Esta situación se prolongó durante los siguientes días. Cuando llegó el sábado, cual sería el estado en que volví a la celda que mi compañera por fin se dirigió a mi.

- ¿lo sigues llevando verdad? Sí, contesté

-¿Porqué estás aquí? –adulterio- fue mi respuesta. Pareció pensar unos instantes. Ya no me miraba como antes, el desprecio había desaparecido. – ¿crees que por ese pecado hay que sufrir tanto? -no lo sé-, dije.

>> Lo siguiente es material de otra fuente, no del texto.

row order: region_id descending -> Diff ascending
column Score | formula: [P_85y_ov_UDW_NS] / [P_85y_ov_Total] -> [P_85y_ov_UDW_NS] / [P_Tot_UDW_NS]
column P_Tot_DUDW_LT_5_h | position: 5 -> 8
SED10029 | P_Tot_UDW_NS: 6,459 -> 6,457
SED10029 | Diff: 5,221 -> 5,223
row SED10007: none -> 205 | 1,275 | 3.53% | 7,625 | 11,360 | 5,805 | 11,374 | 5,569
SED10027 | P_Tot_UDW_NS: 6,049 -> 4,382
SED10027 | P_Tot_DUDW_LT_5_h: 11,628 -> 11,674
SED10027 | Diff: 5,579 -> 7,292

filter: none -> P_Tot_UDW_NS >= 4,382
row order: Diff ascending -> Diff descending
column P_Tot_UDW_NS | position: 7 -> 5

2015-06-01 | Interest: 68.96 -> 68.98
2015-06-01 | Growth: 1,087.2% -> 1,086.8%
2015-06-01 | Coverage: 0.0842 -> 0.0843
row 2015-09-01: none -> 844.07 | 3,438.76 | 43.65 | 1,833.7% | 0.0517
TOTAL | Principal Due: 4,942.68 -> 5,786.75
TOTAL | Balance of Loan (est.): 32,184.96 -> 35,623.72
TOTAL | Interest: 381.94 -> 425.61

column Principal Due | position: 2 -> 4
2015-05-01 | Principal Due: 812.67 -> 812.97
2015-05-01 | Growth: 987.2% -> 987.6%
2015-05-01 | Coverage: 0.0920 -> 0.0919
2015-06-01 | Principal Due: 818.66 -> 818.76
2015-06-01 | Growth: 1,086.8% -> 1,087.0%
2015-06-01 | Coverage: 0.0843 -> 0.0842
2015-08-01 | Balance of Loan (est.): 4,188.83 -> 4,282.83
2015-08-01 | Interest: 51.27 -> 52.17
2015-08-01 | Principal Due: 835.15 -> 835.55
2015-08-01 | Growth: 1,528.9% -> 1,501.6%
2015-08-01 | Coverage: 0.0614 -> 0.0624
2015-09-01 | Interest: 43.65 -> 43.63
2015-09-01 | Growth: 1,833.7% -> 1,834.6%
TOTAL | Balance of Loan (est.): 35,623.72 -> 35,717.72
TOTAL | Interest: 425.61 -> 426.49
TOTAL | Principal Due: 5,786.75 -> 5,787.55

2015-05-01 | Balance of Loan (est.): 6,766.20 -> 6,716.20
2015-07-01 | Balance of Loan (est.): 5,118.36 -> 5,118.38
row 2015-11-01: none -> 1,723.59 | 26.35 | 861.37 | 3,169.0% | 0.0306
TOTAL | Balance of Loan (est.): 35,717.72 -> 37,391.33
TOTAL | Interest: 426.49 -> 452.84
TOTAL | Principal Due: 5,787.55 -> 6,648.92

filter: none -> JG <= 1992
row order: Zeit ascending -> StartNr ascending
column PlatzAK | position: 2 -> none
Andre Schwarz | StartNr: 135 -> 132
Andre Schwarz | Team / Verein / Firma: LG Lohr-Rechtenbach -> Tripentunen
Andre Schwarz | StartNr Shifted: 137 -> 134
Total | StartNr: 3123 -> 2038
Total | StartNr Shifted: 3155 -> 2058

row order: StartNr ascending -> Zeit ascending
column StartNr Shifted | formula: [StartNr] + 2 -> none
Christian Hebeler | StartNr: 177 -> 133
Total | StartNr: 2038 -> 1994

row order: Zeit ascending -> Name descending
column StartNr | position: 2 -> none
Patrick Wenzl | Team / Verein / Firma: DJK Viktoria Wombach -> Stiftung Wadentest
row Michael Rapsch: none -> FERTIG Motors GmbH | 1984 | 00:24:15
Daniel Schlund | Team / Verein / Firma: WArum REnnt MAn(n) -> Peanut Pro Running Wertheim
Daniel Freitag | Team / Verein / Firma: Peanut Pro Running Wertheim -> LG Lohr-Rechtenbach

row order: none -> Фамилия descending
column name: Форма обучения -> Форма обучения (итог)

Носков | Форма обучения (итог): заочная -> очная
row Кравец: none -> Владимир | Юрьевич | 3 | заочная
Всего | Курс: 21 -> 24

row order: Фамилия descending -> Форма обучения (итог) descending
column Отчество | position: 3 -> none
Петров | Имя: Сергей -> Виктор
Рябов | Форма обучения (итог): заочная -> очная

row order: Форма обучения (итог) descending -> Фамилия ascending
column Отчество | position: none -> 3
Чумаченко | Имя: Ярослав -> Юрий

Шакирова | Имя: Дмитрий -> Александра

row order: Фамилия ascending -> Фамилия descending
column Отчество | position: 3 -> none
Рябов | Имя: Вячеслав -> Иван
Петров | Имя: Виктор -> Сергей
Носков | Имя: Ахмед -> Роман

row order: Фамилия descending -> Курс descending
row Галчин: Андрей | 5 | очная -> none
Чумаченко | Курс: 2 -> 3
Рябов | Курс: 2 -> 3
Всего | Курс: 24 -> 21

- Ya es bastante duro el estar aquí para que añadas leña al fuego, porque eso lo pediste tú ¿no? – sí- , contesté.

Entonces me preguntó como me llamaba; -Yolanda- contesté.

–Yo me llamo Cristinne.

Y yo le interesé a mi vez -¿y porqué estás aquí?

Es una larga y triste historia. –me callé pero ella continuó:

- Vivía con mi padre y un hermano más mayor. Mi madre murió con el parto, por eso mi padre nunca me llegó a aceptar. Mientras mi hermano gozaba de todas sus atenciones, a mí me hacía trabajar como si fuera de la servidumbre. Yo era una niña bastante revoltosa y recibía múltiples castigos. Mi cuerpo conoce bien el látigo desde muy niña. Cuando cumplí 14 años mi padre se volvió a casar de nuevo con una viuda que tenía un hijo dos años mayor que yo. Mi hermanastro se encaprichó de mí. Me acosaba, a veces de forma obscena e indecente. Yo le rechazaba una y otra vez, pero él insistía. Además hizo buenas migas con mi hermano, que me despreciaba tanto o más que mi padre. Ambos mantenían una relación extraña. Un día los espié y los descubrí, desnudos y copulando. Tonta de mí los denuncié a mi padre. Ellos lo negaron y tanto mi padre como mi madrastra los creyeron, como yo debía haber previsto. Me castigaron duramente ante el regocijo de los sodomitas.

Cristinne hizo una pausa y se le saltaron las lagrimas.

- Pero no tuvieron bastante con eso, querían venganza. Me esperaron escondidos cuando venía del lavadero cargada de ropa. Me arrastraron no sin mucho esfuerzo hasta un bosquecillo y me amenazaron con un cuchillo de caza. Me ataron a un árbol, me quitaron la ropa y me torturaron, pinchándome en el vientre y pechos. Después de divertirse conmigo me violaron. Mientras los canallas lo hacían me solté de mis ligaduras y con un manotazo les cayó el puñal . El cobarde de mi hermano salió corriendo pero el otro me hizo frente. No le sirvió de nada ser mucho más alto y fuerte que yo; le hice caer sobre un matorral con tan mala fortuna que una rama le hirió el ojo. Quedó tuerto. A pesar de mis heridas y de mi estado, mi padre y mi madrastra me culparon de todo. Fui cruelmente azotada y después me trajeron aquí.

Le pregunté qué edad tenía cuando ingresó? –quince, llevo ocho aquí –

Las monjas nos interrumpieron. El domingo era el día del Señor. Y retiraron el cilicio de mi muslo.